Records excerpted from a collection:
◇ ◇ ◇ ◇

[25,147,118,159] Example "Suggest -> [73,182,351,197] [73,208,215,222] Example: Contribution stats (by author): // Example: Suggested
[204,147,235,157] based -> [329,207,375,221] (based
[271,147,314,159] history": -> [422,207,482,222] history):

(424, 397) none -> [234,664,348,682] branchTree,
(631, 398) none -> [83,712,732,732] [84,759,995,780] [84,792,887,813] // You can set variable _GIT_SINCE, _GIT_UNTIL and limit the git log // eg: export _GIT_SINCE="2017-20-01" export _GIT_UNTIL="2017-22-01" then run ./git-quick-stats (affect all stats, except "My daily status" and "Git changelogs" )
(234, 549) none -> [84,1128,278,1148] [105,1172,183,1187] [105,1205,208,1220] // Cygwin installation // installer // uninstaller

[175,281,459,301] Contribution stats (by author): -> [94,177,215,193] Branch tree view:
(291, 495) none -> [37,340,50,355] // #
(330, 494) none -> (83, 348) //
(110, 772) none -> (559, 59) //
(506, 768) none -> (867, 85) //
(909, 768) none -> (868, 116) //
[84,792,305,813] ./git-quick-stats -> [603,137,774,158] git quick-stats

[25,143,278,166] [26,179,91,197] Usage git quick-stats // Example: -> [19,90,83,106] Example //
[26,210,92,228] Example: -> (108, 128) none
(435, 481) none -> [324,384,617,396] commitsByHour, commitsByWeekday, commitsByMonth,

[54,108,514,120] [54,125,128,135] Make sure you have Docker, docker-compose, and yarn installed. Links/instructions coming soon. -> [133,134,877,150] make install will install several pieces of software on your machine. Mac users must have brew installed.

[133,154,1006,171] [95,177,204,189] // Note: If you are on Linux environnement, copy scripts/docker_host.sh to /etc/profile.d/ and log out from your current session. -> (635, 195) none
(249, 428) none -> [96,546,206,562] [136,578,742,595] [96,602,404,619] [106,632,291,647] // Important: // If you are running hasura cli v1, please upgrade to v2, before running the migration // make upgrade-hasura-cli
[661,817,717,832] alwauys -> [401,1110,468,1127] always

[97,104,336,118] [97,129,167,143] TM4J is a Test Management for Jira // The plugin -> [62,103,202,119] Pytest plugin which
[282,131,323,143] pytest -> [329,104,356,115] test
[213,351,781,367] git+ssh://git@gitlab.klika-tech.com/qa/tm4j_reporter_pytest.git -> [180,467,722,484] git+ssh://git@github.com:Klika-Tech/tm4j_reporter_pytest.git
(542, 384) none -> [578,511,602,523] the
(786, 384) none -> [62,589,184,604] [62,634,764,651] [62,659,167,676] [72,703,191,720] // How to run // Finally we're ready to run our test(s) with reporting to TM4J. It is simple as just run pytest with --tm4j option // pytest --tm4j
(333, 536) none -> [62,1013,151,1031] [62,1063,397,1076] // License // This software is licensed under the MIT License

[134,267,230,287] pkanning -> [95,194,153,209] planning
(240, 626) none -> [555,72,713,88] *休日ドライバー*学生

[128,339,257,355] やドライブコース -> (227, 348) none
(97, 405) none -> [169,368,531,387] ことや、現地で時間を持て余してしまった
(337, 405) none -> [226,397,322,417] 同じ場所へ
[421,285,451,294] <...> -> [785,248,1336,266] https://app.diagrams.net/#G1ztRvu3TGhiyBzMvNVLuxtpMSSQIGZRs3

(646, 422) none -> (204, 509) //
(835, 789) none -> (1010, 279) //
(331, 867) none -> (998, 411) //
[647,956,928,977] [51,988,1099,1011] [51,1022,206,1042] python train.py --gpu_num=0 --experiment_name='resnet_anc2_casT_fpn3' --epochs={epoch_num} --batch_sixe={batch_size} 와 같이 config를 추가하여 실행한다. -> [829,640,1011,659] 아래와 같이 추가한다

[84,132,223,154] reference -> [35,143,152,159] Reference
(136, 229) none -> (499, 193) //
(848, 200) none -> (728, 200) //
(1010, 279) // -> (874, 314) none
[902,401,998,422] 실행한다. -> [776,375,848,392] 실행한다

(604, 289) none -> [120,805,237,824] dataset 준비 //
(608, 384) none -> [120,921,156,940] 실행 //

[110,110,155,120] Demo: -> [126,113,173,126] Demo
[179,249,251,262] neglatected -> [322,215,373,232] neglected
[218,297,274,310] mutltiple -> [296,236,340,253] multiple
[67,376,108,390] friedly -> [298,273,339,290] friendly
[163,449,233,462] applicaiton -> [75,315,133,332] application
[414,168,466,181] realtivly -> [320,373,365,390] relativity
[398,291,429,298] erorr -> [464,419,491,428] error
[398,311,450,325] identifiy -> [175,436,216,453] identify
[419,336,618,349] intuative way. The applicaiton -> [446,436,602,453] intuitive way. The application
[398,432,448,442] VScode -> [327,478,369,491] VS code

◇ ◇ ◇ ◇

YOUR GOAL. The output should be exactly the lines above from the line containing "(1010, 279) // -> (874, 314) none" to the line containing "[218,297,274,310] mutltiple ->", inclusive, with no other lines.

ANSWER SPACE.
(1010, 279) // -> (874, 314) none
[902,401,998,422] 실행한다. -> [776,375,848,392] 실행한다

(604, 289) none -> [120,805,237,824] dataset 준비 //
(608, 384) none -> [120,921,156,940] 실행 //

[110,110,155,120] Demo: -> [126,113,173,126] Demo
[179,249,251,262] neglatected -> [322,215,373,232] neglected
[218,297,274,310] mutltiple -> [296,236,340,253] multiple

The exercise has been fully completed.